What needs to be done | Tally the lines in the material below that hold the string "info" and report the tally alone.
** Opening Record set block **
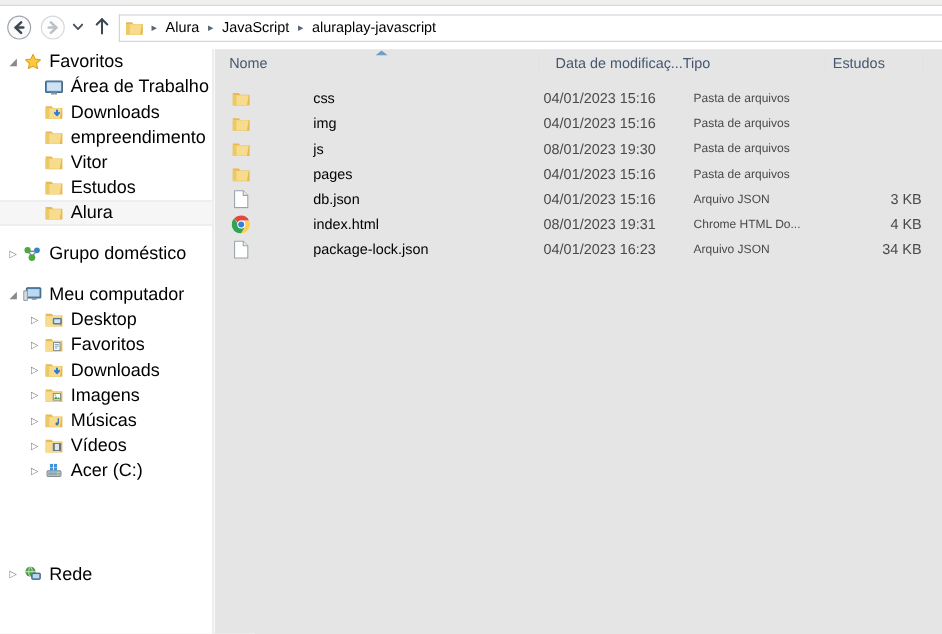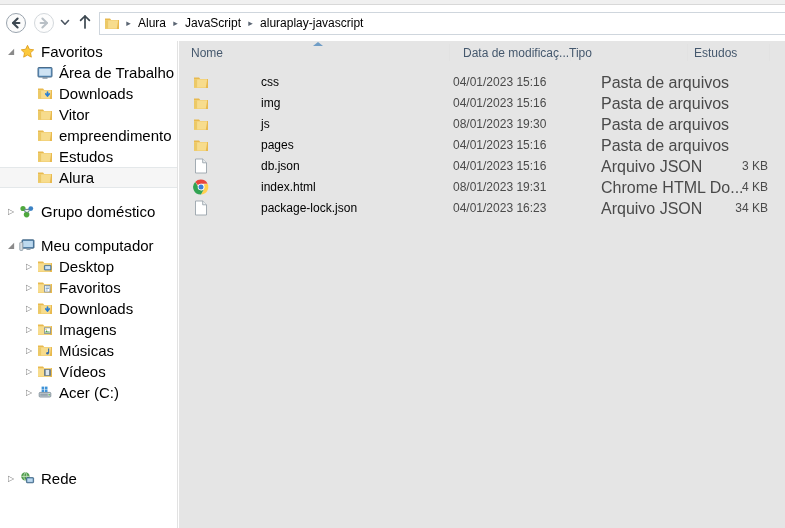--- a/index.html
+++ b/index.html
@@ -201,24 +201,23 @@
     left: 274px; top: 0;
     line-height: 21px;
     font-size: 12px;
     color: #4a4a4a;
     white-space: nowrap;
   }
   .fr-type {
     position: absolute;
     left: 399px; top: 0;
     line-height: 21px;
-    font-size: 16px;
+    font-size: 10px;
     color: #4a4a4a;
     white-space: nowrap;
-    margin-left: 23px;
   }
   .fr-size {
     position: absolute;
     left: 489px; top: 0;
     width: 100px;
     text-align: right;
     line-height: 21px;
     font-size: 12px;
     color: #4a4a4a;
     white-space: nowrap;
@@ -324,33 +323,33 @@
 
   <div class="nav-row">
     <span class="twisty"></span>
     <span class="nav-icon indent-1">
       <svg width="16" height="15" viewBox="0 0 16 15">
         <path d="M1 2.5 h5 l1.2 1.5 H15 v9 H1 Z" fill="#e8b94e"></path>
         <path d="M1 4.3 h13.2 l-1.4 8.4 H1 Z" fill="#f7dc8d"></path>
         <path d="M1 4.3 h3.1 v8.4 H1 Z" fill="#ecc967"></path>
       </svg>
     </span>
-    <span class="nav-label">Vitor</span>
+    <span class="nav-label">empreendimento</span>
   </div>
 
   <div class="nav-row">
     <span class="twisty"></span>
     <span class="nav-icon indent-1">
       <svg width="16" height="15" viewBox="0 0 16 15">
         <path d="M1 2.5 h5 l1.2 1.5 H15 v9 H1 Z" fill="#e8b94e"></path>
         <path d="M1 4.3 h13.2 l-1.4 8.4 H1 Z" fill="#f7dc8d"></path>
         <path d="M1 4.3 h3.1 v8.4 H1 Z" fill="#ecc967"></path>
       </svg>
     </span>
-    <span class="nav-label">empreendimento</span>
+    <span class="nav-label">Vitor</span>
   </div>
 
   <div class="nav-row">
     <span class="twisty"></span>
     <span class="nav-icon indent-1">
       <svg width="16" height="15" viewBox="0 0 16 15">
         <path d="M1 2.5 h5 l1.2 1.5 H15 v9 H1 Z" fill="#e8b94e"></path>
         <path d="M1 4.3 h13.2 l-1.4 8.4 H1 Z" fill="#f7dc8d"></path>
         <path d="M1 4.3 h3.1 v8.4 H1 Z" fill="#ecc967"></path>
       </svg>

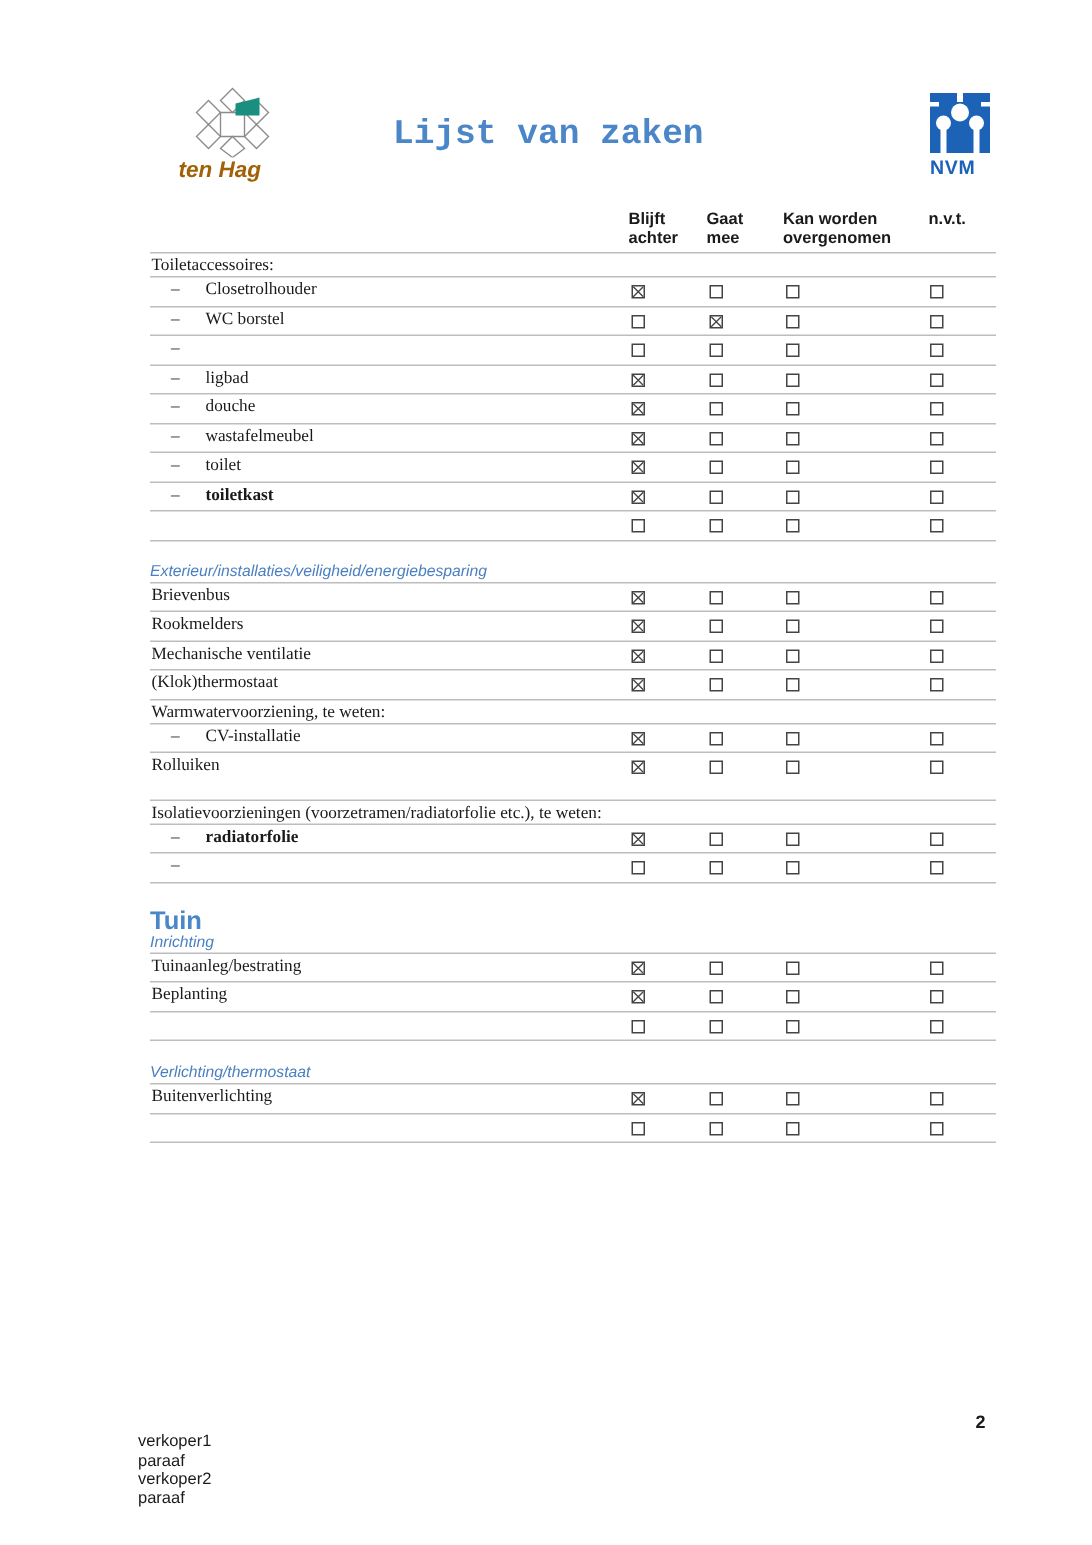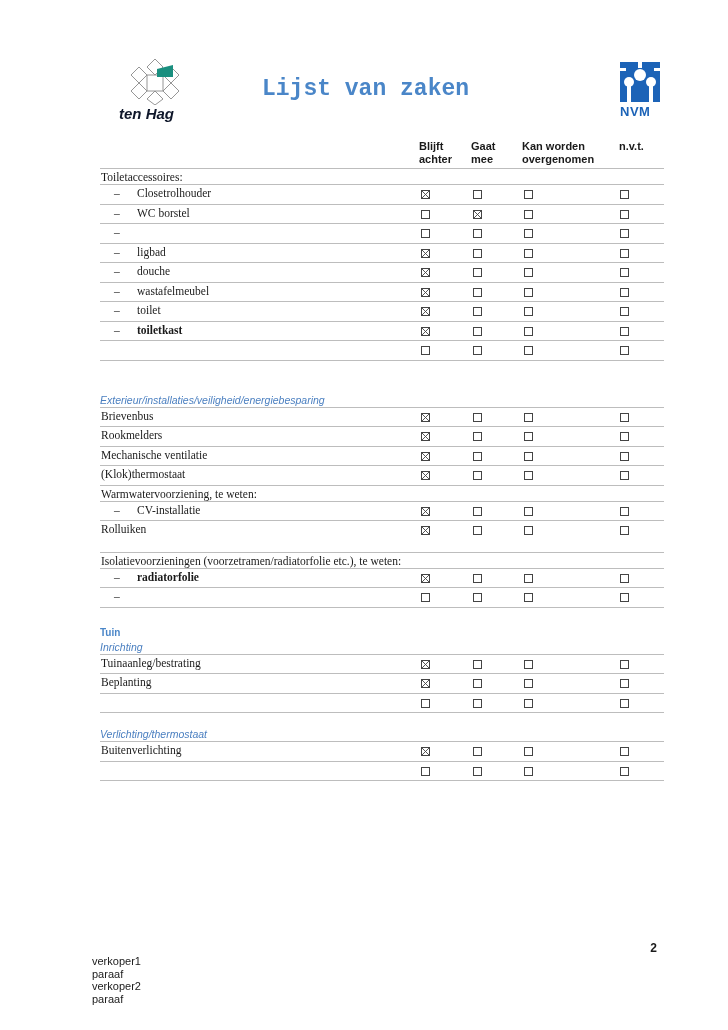--- a/index.html
+++ b/index.html
@@ -1,36 +1,36 @@
 <!DOCTYPE html>
 <html><head>
 <meta charset="utf-8">
 <style>
   html, body { margin: 0; padding: 0; background: #ffffff; }
   body { width: 728px; height: 1030px; position: relative; font-family: "Liberation Sans", sans-serif; color: #1a1a1a; overflow: hidden; }
 
   .logo-tenhag { position: absolute; left: 117px; top: 57px; width: 76px; height: 68px; }
   .logo-tenhag svg { position: absolute; left: 12px; top: 0; }
-  .logo-tenhag .brand { position: absolute; left: 2px; top: 48px; font-weight: bold; font-style: italic; color: #0f172a; font-size: 15px; letter-spacing: 0px; }
+  .logo-tenhag .brand { position: absolute; left: 2px; top: 48px; font-weight: bold; font-style: italic; color: #a16207; font-size: 15px; letter-spacing: 0px; }
 
   .doc-title { position: absolute; left: 262px; top: 76px; font-size: 23px; font-weight: bold; color: #4a86c8; font-family: Liberation Mono, monospace; }
 
   .logo-nvm { position: absolute; left: 618px; top: 62px; width: 44px; height: 58px; text-align: right; }
   .logo-nvm .nvm-text { position: absolute; left: 2px; top: 42px; font-weight: bold; color: #1c63b7; font-size: 13px; letter-spacing: 0.5px; }
 
   .col-headers { position: absolute; top: 140px; left: 0; width: 728px; font-size: 11px; font-weight: bold; line-height: 13px; }
   .col-h { position: absolute; }
   .col-h.c0 { left: 419px; }
   .col-h.c1 { left: 471px; }
   .col-h.c2 { left: 522px; }
   .col-h.c3 { left: 619px; }
 
   .table { position: absolute; left: 100px; top: 168px; width: 564px; }
   .section-label { font-size: 10.5px; font-style: italic; color: #4a7fc0; height: 14px; line-height: 14px; padding-top: 0; }
-  .big-section { font-size: 10px; font-weight: bold; color: #4a86c8; line-height: 14px; margin-top: 18px; }
+  .big-section { font-size: 17px; font-weight: bold; color: #4a86c8; line-height: 14px; margin-top: 18px; }
   .row { position: relative; height: 18.5px; border-top: 1.3px solid #bdbdbd; font-size: 11.5px; line-height: 16px; font-family: Liberation Serif, serif; }
   .row.last { border-bottom: 1.3px solid #bdbdbd; }
   .row .lbl { position: absolute; left: 1px; top: 0; white-space: nowrap; }
   .row .dash { position: absolute; left: 14px; top: 0; }
   .row .sublbl { position: absolute; left: 37px; top: 0; white-space: nowrap; }
   .row .bold { font-weight: bold; }
   .cb { position: absolute; top: 5px; width: 9px; height: 9px; border: 1px solid #444; box-sizing: border-box; }
   .cb.k0 { left: 321px; }
   .cb.k1 { left: 373px; }
   .cb.k2 { left: 424px; }
@@ -191,21 +191,21 @@
       <span class="cb k2"></span>
       <span class="cb k3"></span>
     </div>
     <div class="row last">
       <span class="lbl"></span>
       <span class="cb k0"></span>
       <span class="cb k1"></span>
       <span class="cb k2"></span>
       <span class="cb k3"></span>
     </div>
-    <div class="section-label" style="margin-top: 32px;">Exterieur/installaties/veiligheid/energiebesparing</div>
+    <div class="section-label" style="margin-top: 13px;">Exterieur/installaties/veiligheid/energiebesparing</div>
     <div class="row">
       <span class="lbl">Brievenbus</span>
       <span class="cb k0">
         <svg width="7" height="7" viewBox="0 0 7 7">
           <path d="M0,0 L7,7 M7,0 L0,7" stroke="#444" stroke-width="0.9"></path>
         </svg>
       </span>
       <span class="cb k1"></span>
       <span class="cb k2"></span>
       <span class="cb k3"></span>

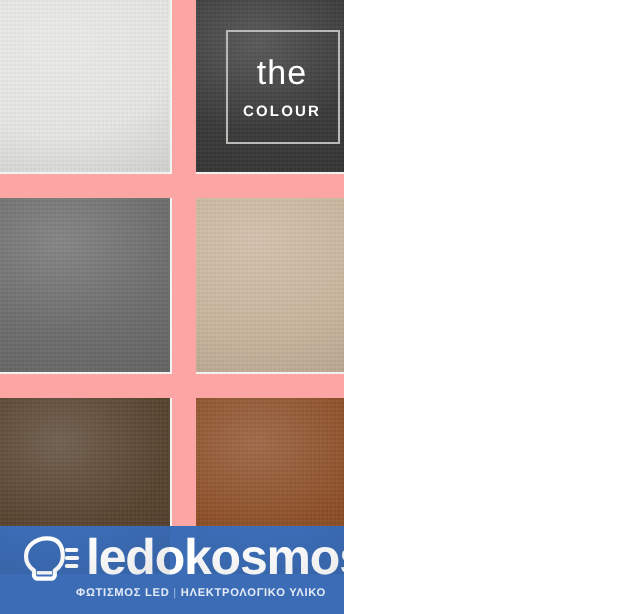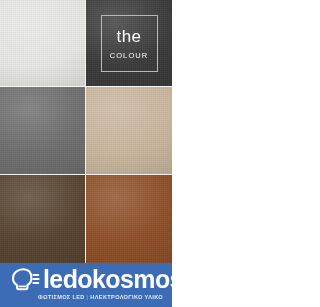--- a/index.html
+++ b/index.html
@@ -23,20 +23,21 @@
   .swatch-grid {
     position: absolute;
     left: 0;
     top: 0;
     width: 172px;
     height: 263px;
     display: grid;
     grid-template-columns: 86px 86px;
     grid-template-rows: 87px 88px 88px;
     background: #fca5a5;
+    gap: 12px;
   }
 
   .swatch {
     position: relative;
     overflow: hidden;
     box-sizing: border-box;
   }
 
   
   .swatch::after {
@@ -98,21 +99,21 @@
     color: #e8b21d;
     font-size: 19px;
     line-height: 17px;
     font-weight: 400;
     letter-spacing: .5px;
   }
   .logo-colour {
     color: #ffffff;
     font-size: 7.5px;
     line-height: 9px;
-    font-weight: 400;
+    font-weight: 700;
     letter-spacing: 1.1px;
     margin-top: 6px;
   }
 
   
   .ledsc4 {
     position: absolute;
     left: 9px;
     bottom: 14px;
     display: flex;

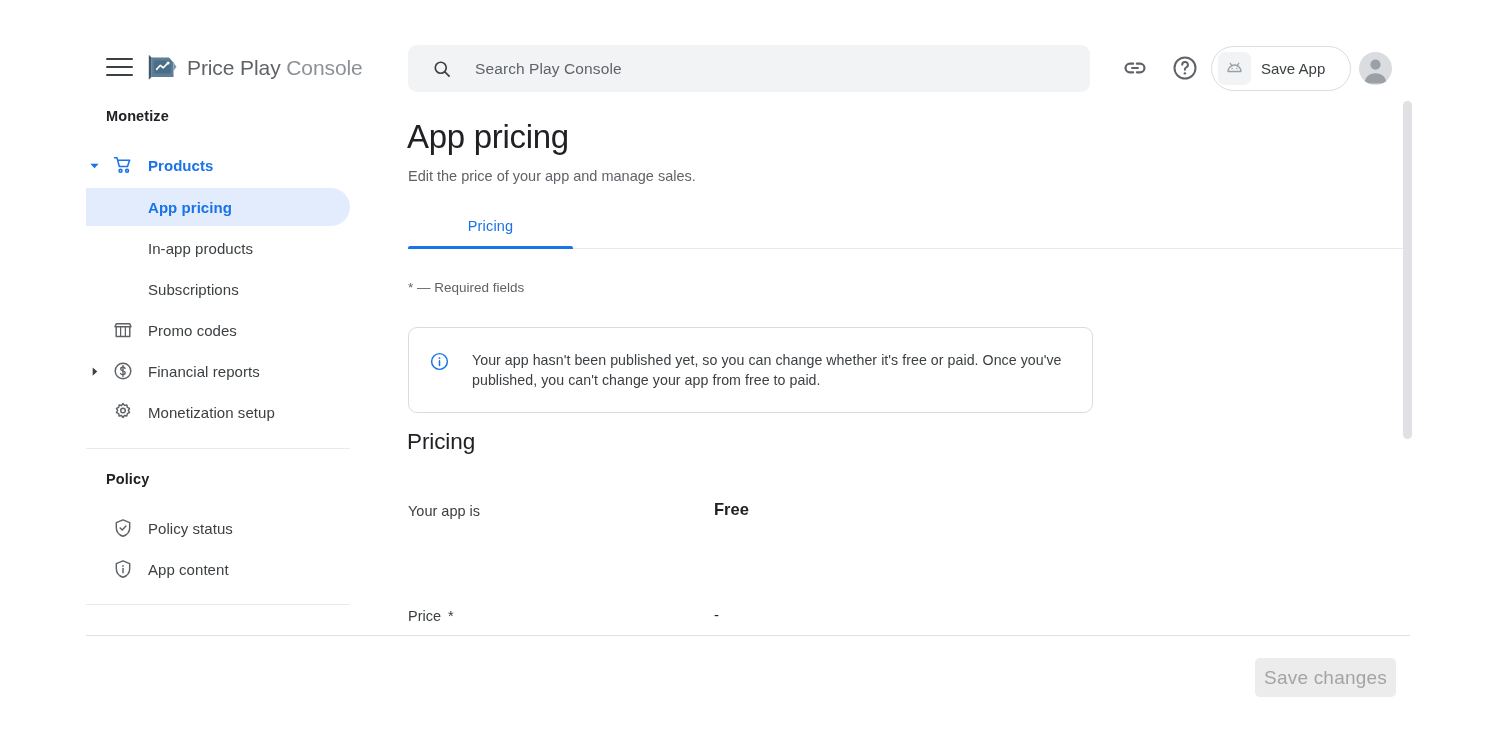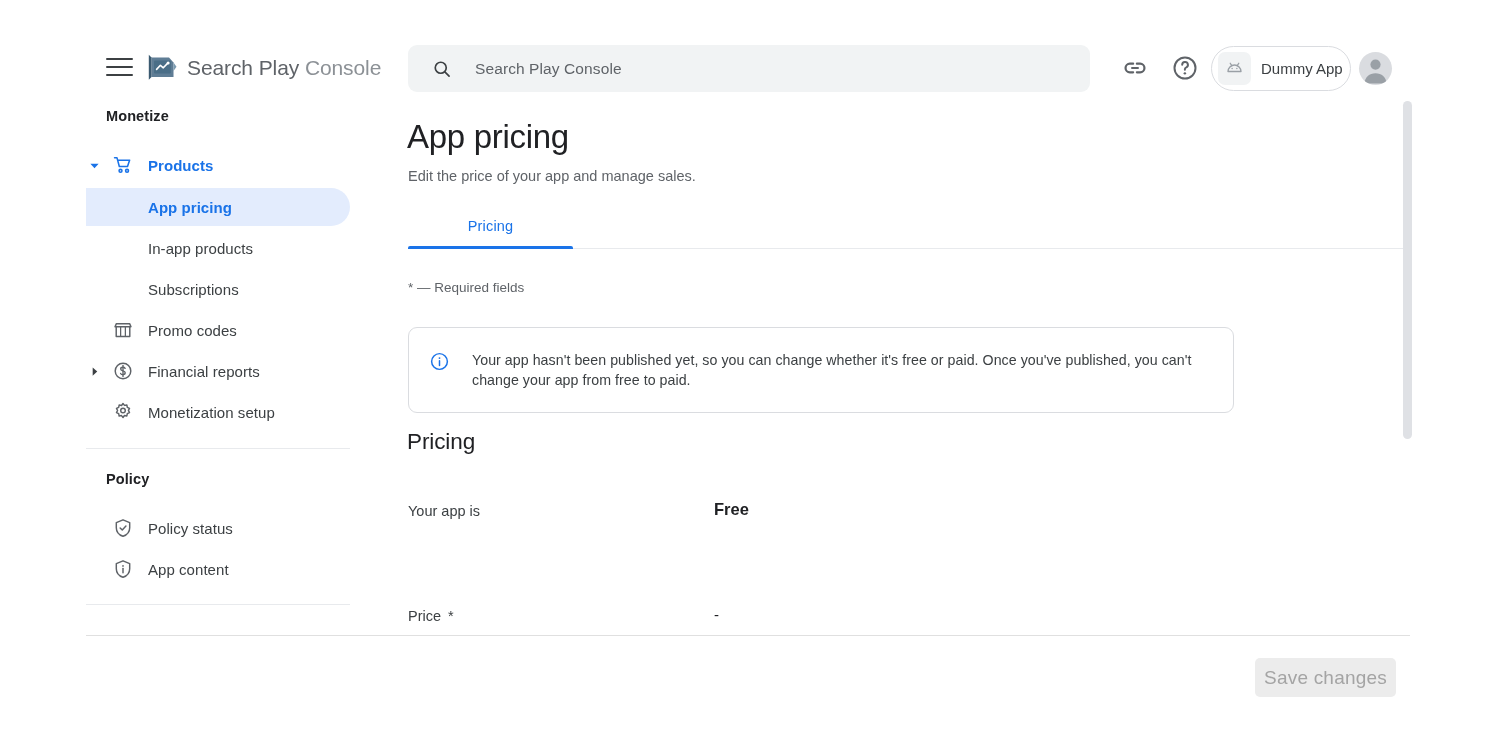--- a/index.html
+++ b/index.html
@@ -206,21 +206,21 @@
 
   .required-note {
     position: absolute;
     left: 28px; top: 180px;
     font-size: 13.5px; color: #5f6368;
   }
 
   .info-card {
     position: absolute;
     left: 28px; top: 227px;
-    width: 826px; min-height: 80px;
+    width: 685px; min-height: 80px;
     border: 1px solid #dadce0;
     border-radius: 9px;
     background: #fff;
     display: flex;
     padding: 22px 20px 22px 20px;
   }
   .info-card .iicon { flex: 0 0 auto; margin-top: 1px; color: #1a73e8; }
   .info-card .itext {
     margin-left: 22px;
     font-size: 14.2px; color: #3c4043; line-height: 20px;
@@ -314,21 +314,21 @@
     <div class="brand">
       <svg class="brand-logo" viewBox="0 0 30 30">
         <path d="M3.5 4.5 L21 4.5 L25.5 9.5 L25.5 24 L3.5 24 Z" fill="#5f7d95"></path>
         <path d="M3.5 4.5 L3.5 24 L0.8 26.8 L0.8 1.7 Z" fill="#3b5a70"></path>
         <rect x="6" y="7.5" width="16.8" height="13" rx="1.2" fill="#4a6e87"></rect>
         <polyline points="8.6,16.4 12.4,12.3 15.3,14.8 20,9.9" fill="none" stroke="#ffffff" stroke-width="1.6" stroke-linecap="round" stroke-linejoin="round"></polyline>
         <circle cx="20.1" cy="9.9" r="1.5" fill="#ffffff"></circle>
         <path d="M25.5 9.5 L28.5 13.8 L25.5 18" fill="#7c9bb0"></path>
       </svg>
       <div class="brand-text">
-        <span class="t1">Search Play</span><span> </span><span class="t2">Console</span>
+        <span class="t1">Price Play</span><span> </span><span class="t2">Console</span>
       </div>
     </div>
 
     <div class="searchbar">
       <svg class="sicon" width="20" height="20" viewBox="0 0 24 24">
         <circle cx="10.5" cy="10.5" r="6.6" fill="none" stroke="#3c4043" stroke-width="2"></circle>
         <line x1="15.4" y1="15.4" x2="20.5" y2="20.5" stroke="#3c4043" stroke-width="2" stroke-linecap="round"></line>
       </svg>
       <span class="sph">Search Play Console</span>
     </div>
@@ -348,21 +348,21 @@
     <div class="app-pill">
       <div class="appicon">
         <svg width="21" height="21" viewBox="0 0 24 24">
           <path d="M4.6 15.4a7.4 7.4 0 0 1 14.8 0z" fill="none" stroke="#9aa0a6" stroke-width="1.6" stroke-linejoin="round"></path>
           <line x1="7.1" y1="6.0" x2="8.9" y2="8.8" stroke="#9aa0a6" stroke-width="1.5" stroke-linecap="round"></line>
           <line x1="16.9" y1="6.0" x2="15.1" y2="8.8" stroke="#9aa0a6" stroke-width="1.5" stroke-linecap="round"></line>
           <circle cx="9.3" cy="12.1" r="0.85" fill="#9aa0a6"></circle>
           <circle cx="14.7" cy="12.1" r="0.85" fill="#9aa0a6"></circle>
         </svg>
       </div>
-      <span class="applabel">Dummy App</span>
+      <span class="applabel">Save App</span>
     </div>
 
     <div class="avatar">
       <svg width="33" height="33" viewBox="0 0 33 33">
         <circle cx="16.5" cy="12.6" r="5.1" fill="#9aa0a6"></circle>
         <path d="M5.6 31.5c0-6.1 4.9-10.2 10.9-10.2s10.9 4.1 10.9 10.2z" fill="#9aa0a6"></path>
       </svg>
     </div>
   </div>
** Closing Record set block **
Task answer | 3